## Task description
The lines of the records that include "fill" should all be copied.

## Entries taken from a collection
==*==
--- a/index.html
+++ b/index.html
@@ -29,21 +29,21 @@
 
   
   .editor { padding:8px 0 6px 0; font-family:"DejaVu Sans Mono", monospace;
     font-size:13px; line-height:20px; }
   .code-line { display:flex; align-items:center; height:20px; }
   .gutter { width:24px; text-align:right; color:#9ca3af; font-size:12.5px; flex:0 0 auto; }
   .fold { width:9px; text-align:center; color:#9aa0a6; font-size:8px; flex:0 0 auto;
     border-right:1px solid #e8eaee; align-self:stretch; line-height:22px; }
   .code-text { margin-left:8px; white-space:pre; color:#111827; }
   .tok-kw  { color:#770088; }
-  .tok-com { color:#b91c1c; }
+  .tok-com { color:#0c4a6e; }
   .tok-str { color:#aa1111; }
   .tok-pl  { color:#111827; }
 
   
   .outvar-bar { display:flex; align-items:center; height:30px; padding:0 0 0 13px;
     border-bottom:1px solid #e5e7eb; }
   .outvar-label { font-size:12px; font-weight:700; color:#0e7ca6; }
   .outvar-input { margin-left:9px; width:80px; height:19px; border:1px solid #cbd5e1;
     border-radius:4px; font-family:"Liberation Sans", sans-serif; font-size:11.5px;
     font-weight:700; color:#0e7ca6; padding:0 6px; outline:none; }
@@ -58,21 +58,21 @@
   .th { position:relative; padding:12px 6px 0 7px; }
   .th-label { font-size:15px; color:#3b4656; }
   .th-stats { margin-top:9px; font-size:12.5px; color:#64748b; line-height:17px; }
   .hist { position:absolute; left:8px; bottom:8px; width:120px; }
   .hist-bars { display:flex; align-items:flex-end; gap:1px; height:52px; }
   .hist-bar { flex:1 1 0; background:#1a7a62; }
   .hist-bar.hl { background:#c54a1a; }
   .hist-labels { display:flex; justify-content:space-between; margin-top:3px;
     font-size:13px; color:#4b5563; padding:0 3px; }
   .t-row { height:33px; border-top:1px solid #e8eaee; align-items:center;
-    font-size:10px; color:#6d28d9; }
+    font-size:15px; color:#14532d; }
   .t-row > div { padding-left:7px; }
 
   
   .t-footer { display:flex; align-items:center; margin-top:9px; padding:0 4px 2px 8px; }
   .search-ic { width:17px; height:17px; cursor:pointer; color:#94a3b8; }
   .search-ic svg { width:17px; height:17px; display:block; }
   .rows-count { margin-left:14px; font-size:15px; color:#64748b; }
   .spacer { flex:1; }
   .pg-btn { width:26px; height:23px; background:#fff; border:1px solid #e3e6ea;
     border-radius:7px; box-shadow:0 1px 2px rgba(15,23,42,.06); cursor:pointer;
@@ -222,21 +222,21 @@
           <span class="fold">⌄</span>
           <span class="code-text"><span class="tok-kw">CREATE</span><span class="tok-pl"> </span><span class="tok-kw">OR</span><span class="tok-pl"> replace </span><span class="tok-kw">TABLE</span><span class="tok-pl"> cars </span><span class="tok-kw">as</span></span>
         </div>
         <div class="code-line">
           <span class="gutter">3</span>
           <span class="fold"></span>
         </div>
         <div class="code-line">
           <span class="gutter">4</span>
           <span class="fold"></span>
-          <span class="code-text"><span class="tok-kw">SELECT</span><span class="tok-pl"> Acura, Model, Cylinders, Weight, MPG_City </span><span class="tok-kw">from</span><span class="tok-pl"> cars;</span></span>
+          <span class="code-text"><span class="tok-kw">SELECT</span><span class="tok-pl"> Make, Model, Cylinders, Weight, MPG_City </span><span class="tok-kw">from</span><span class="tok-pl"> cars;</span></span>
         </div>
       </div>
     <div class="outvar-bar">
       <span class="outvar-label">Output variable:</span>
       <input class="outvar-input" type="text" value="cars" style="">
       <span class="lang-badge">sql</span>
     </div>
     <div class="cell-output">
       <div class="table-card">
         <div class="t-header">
==*==
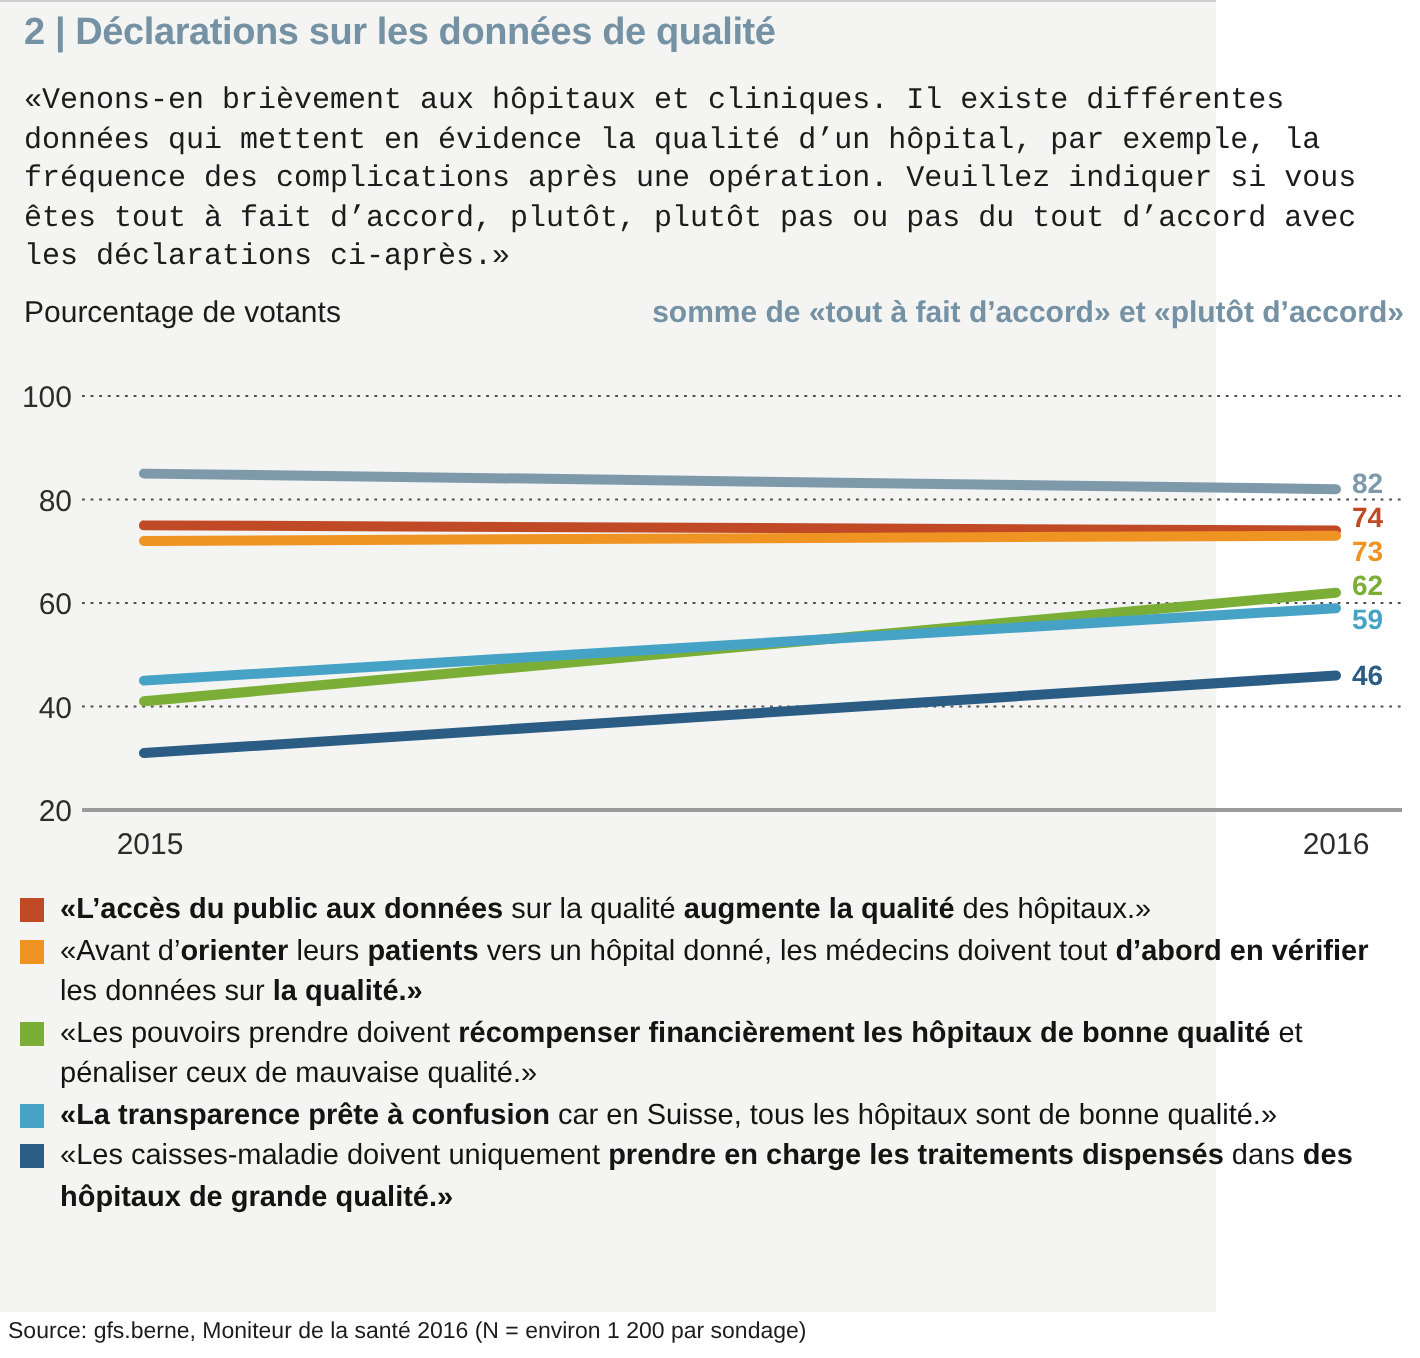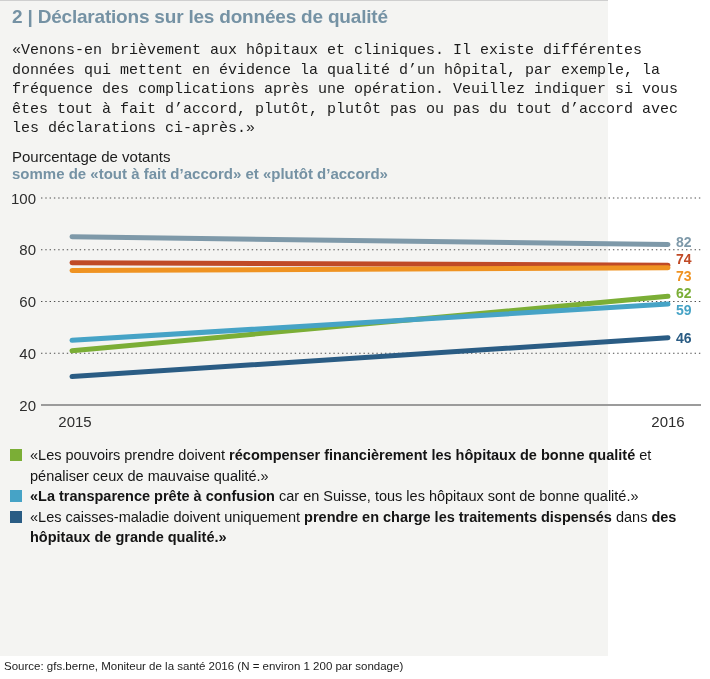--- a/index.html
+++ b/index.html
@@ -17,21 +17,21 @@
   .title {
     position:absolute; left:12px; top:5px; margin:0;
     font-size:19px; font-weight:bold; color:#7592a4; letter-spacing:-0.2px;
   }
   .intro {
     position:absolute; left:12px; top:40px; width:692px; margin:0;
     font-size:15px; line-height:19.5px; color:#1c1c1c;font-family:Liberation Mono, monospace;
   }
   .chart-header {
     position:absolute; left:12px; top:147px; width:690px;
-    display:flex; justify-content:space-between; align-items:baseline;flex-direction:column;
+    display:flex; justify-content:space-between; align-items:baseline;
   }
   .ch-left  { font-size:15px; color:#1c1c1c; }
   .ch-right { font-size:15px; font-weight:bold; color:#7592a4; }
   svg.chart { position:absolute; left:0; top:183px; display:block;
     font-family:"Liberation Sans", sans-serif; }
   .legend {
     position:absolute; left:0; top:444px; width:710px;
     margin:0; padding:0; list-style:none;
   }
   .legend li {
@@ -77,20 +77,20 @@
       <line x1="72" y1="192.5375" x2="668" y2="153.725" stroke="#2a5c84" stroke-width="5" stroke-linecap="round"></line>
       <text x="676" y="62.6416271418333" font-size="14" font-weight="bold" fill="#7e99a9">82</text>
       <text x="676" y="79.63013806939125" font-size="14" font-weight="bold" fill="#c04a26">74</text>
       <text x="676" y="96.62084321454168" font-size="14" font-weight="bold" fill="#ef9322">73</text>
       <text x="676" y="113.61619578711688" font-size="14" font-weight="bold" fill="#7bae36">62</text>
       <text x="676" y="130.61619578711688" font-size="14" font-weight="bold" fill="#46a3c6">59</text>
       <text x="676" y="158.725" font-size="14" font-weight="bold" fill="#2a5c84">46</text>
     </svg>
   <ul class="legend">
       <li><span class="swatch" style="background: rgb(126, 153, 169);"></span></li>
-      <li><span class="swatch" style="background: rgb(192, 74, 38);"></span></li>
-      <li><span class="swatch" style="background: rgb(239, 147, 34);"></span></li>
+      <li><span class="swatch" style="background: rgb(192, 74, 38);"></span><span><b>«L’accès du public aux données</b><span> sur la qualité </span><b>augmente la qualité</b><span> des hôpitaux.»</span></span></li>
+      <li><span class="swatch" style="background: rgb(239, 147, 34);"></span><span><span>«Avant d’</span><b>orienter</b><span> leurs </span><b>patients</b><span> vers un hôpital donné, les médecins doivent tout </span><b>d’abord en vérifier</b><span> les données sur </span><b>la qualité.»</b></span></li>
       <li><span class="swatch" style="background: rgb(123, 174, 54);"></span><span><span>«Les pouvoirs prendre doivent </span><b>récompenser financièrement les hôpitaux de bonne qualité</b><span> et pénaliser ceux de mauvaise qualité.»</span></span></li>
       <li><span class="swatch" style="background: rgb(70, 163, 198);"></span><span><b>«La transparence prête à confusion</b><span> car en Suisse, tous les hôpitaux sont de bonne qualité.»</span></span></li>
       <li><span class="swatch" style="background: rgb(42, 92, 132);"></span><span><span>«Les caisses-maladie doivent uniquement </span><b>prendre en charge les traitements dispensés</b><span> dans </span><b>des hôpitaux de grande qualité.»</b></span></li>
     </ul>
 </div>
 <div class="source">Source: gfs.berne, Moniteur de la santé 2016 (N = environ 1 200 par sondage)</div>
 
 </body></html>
==*==
## Your response
       <text x="676" y="62.6416271418333" font-size="14" font-weight="bold" fill="#7e99a9">82</text>
       <text x="676" y="79.63013806939125" font-size="14" font-weight="bold" fill="#c04a26">74</text>
       <text x="676" y="96.62084321454168" font-size="14" font-weight="bold" fill="#ef9322">73</text>
       <text x="676" y="113.61619578711688" font-size="14" font-weight="bold" fill="#7bae36">62</text>
       <text x="676" y="130.61619578711688" font-size="14" font-weight="bold" fill="#46a3c6">59</text>
       <text x="676" y="158.725" font-size="14" font-weight="bold" fill="#2a5c84">46</text>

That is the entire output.